Evet, ülkede yaşanan ekonomik sıkıntının zorunluda olsa bir araya getirip, birlikte basın toplantısı yapmak zorunda kalan üç işçi sendikası gibi acilen sizin de bir araya gelmeniz ve geldiğiniz gurbete geri dönmeden bunu yapın ve samimiyetiniz ortaya koyunda bende, Ardahanlılarda, ülkede desin ki; ‘İşte budur sivil toplum örgütlülüğü ve halk, bürokrat, aydın, ileri gelen duyarlılığı’ diyelim.
Tabi bunu sadece dernek, federasyon başkanları, şu an tatil veya memleket hasreti gidermek için Ardahan’da olan duyarlı Ardahanlı gurbetçiler, gençler ve kadınlar değil, kentteki siyasi partilerde bu eyleme destek verip, ‘Orman katliamına dur’ demek için onların yanında yer almalıdır. AK Parti dahil CHP, DEM başta olmak üzere Ardahan’da ki siyası partiler, birlik ve oda başkanları, sendika temsilcilikleri, cami dernekler dahil dernekler, federasyonlar da Küpeli’nin günlerdir bas bas bağırdığı, bizim karınca, kararınca yerel ulusla basına taşımaya çalıştığımız olaya, orman katliamına karşı çıkmalıdır. Ve başta bozuk yayla, köy yolları olmak üzere bu yönde var olan sorunlar konusunda en azından bir basın toplantısı yapmalılar.

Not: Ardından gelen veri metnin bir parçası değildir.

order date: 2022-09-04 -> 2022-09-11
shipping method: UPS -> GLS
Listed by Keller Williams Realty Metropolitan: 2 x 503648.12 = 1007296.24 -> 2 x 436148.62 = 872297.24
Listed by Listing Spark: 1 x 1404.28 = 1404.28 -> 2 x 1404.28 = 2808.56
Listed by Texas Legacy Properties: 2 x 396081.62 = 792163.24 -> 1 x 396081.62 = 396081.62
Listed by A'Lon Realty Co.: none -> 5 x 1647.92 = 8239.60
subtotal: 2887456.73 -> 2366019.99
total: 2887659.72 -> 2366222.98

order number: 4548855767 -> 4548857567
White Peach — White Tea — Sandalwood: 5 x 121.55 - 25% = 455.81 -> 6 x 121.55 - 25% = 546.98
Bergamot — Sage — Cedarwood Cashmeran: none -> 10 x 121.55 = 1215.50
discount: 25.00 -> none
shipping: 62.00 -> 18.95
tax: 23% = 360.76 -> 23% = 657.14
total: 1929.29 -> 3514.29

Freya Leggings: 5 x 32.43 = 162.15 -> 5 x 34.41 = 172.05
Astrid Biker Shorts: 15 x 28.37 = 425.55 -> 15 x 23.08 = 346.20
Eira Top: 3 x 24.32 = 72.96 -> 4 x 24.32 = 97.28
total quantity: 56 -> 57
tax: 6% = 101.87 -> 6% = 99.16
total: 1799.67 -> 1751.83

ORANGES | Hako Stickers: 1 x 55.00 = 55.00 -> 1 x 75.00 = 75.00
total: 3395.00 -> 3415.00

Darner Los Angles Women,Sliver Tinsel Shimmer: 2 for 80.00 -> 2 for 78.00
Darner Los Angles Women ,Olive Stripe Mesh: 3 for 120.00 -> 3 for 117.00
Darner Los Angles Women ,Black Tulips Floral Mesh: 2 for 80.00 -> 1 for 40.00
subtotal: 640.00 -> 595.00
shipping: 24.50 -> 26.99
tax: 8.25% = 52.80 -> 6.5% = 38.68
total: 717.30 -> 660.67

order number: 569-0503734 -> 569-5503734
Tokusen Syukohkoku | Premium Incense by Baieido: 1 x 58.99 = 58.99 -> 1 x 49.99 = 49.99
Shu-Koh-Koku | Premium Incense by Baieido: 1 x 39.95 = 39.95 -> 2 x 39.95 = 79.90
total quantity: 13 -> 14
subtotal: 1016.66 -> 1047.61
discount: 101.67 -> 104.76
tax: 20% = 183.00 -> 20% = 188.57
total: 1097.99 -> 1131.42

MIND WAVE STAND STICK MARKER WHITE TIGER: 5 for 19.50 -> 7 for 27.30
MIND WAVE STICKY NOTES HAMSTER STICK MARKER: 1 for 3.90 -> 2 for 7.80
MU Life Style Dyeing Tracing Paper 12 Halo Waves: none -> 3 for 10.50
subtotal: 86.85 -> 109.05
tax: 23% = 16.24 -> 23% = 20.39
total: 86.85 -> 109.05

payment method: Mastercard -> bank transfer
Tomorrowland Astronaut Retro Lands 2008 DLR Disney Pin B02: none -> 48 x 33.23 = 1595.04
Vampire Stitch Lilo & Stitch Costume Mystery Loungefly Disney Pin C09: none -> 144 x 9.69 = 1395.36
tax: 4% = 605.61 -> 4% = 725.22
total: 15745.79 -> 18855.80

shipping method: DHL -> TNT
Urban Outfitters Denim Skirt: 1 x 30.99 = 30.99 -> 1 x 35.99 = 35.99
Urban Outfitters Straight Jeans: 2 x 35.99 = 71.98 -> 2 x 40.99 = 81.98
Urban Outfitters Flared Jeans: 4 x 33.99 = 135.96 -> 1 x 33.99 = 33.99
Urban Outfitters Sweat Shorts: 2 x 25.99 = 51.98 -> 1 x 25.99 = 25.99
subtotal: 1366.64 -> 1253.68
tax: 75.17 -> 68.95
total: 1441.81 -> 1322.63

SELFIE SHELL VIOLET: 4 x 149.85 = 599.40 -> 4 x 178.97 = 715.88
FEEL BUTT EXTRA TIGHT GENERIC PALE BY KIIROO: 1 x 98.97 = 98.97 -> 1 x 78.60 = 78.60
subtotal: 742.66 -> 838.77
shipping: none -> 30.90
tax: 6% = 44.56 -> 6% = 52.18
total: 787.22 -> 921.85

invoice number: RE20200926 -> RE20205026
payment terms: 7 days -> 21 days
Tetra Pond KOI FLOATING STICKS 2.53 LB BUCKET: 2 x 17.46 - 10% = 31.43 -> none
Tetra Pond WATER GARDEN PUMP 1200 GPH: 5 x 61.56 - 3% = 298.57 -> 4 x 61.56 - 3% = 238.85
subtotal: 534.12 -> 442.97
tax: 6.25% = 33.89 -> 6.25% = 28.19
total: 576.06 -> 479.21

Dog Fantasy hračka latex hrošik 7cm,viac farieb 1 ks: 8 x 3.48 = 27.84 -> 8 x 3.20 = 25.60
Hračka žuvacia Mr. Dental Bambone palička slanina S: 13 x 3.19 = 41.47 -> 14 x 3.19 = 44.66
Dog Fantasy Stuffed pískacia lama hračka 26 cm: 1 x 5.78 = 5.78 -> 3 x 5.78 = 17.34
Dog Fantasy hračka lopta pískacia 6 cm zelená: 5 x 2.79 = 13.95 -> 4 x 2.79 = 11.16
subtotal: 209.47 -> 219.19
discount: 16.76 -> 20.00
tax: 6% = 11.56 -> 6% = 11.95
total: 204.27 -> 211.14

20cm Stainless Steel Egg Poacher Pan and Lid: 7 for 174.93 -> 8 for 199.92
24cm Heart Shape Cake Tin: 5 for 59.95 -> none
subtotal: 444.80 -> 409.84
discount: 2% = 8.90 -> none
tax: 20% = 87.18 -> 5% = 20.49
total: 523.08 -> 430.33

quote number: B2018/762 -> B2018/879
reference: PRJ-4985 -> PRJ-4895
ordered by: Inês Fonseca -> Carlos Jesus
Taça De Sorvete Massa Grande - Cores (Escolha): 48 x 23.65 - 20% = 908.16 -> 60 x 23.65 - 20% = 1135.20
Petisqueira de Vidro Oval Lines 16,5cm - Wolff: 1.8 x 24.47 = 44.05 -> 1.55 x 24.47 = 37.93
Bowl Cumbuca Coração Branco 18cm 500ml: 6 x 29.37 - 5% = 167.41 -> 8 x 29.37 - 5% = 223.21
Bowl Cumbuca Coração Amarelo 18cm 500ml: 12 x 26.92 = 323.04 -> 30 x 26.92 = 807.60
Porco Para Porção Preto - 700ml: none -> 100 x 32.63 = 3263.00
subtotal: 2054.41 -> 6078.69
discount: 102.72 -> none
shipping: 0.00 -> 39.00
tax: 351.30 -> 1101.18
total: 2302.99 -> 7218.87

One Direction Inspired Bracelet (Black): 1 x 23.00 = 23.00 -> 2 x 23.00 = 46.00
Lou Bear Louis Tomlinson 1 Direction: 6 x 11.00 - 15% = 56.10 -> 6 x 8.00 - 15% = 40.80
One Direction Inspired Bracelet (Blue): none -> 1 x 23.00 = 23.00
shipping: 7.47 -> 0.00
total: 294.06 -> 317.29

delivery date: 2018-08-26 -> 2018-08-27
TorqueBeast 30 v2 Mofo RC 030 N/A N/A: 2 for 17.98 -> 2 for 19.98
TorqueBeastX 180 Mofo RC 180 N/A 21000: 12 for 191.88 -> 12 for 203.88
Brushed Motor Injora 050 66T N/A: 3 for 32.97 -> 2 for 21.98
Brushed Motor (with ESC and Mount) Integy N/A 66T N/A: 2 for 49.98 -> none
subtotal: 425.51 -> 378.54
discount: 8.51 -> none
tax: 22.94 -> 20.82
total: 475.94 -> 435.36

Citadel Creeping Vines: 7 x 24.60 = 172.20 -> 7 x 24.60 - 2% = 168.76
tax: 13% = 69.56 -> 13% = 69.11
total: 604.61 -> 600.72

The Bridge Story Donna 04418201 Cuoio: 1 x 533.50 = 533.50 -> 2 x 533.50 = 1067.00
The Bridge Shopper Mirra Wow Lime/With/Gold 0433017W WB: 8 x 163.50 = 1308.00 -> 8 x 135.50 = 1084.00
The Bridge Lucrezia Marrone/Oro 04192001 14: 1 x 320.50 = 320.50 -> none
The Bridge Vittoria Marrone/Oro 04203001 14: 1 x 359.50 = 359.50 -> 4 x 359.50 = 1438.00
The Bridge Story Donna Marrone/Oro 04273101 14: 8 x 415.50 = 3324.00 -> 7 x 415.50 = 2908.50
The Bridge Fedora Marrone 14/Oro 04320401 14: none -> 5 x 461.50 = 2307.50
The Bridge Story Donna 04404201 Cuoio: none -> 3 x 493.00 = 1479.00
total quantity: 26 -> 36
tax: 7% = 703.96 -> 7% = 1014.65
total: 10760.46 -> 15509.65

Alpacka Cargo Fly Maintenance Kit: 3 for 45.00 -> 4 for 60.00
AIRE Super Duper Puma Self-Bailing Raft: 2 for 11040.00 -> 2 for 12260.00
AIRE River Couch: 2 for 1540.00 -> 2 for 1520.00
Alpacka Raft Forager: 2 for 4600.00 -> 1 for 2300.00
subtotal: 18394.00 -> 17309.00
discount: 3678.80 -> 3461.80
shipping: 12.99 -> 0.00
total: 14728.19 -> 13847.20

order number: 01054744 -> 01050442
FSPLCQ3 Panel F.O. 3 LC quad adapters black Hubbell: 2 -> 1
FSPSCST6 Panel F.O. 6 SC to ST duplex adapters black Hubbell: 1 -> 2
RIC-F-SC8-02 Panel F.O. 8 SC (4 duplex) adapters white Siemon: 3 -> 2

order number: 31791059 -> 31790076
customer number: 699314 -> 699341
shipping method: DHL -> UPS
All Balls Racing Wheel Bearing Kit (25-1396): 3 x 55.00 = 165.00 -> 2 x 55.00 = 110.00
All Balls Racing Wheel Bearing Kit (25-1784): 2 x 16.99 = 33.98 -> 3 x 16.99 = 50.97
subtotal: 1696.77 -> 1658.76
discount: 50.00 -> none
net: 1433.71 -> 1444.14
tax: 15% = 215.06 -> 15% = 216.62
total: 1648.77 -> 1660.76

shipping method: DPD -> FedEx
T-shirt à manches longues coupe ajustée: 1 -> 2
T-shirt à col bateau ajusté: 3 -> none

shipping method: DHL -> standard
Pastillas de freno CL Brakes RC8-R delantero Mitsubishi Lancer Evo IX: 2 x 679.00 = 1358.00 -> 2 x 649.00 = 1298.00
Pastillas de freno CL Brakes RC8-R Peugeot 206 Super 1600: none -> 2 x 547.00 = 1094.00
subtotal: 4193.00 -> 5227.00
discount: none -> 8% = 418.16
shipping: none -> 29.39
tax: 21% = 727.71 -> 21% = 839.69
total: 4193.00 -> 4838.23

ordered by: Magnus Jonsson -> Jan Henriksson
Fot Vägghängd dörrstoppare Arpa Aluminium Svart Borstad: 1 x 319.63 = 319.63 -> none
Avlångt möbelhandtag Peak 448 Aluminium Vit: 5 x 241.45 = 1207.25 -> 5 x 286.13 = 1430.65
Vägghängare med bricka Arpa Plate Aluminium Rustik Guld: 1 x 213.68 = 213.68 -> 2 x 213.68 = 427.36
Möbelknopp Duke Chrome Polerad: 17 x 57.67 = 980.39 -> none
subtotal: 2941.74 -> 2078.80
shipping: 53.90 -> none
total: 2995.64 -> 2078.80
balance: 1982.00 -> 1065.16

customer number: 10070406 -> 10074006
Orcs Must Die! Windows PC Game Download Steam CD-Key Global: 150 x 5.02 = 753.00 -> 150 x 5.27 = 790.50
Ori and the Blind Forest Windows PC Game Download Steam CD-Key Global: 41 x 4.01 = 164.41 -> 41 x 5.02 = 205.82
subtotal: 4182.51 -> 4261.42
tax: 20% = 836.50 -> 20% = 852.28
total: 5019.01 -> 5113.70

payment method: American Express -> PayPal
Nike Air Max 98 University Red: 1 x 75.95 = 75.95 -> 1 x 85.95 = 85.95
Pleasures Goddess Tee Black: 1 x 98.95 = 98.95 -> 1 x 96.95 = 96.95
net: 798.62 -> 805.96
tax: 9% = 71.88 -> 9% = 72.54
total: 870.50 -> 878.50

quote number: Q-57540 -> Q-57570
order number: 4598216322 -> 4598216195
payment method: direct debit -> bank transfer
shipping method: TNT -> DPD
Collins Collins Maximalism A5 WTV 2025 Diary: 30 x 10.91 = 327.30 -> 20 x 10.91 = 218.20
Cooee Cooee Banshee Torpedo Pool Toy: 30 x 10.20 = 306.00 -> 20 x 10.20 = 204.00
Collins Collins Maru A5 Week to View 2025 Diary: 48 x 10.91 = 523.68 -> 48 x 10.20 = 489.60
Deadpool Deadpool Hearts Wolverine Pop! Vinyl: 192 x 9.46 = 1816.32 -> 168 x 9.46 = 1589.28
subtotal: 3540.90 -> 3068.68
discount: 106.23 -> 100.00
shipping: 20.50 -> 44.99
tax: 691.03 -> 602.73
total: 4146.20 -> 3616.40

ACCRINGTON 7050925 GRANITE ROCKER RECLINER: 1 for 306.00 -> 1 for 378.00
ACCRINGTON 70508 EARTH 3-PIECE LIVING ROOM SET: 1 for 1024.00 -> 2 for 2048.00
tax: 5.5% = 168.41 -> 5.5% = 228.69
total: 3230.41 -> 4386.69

Evet buraya kadar anlattıklarımız ve kamuoyuna açık çağrımız şu an Ardahan’da olan dernek, federasyon ve ortada olmayan konfederasyonunda içinde olduğu ve en önemlisi sadece kışları kazcı, yazları sazcı olmadıklarını ortaya koyacak samimi, duyarlı sivil toplum örgütleri, bu örgütleri ayakta tutan gurbetçi Ardahanlılaraydı..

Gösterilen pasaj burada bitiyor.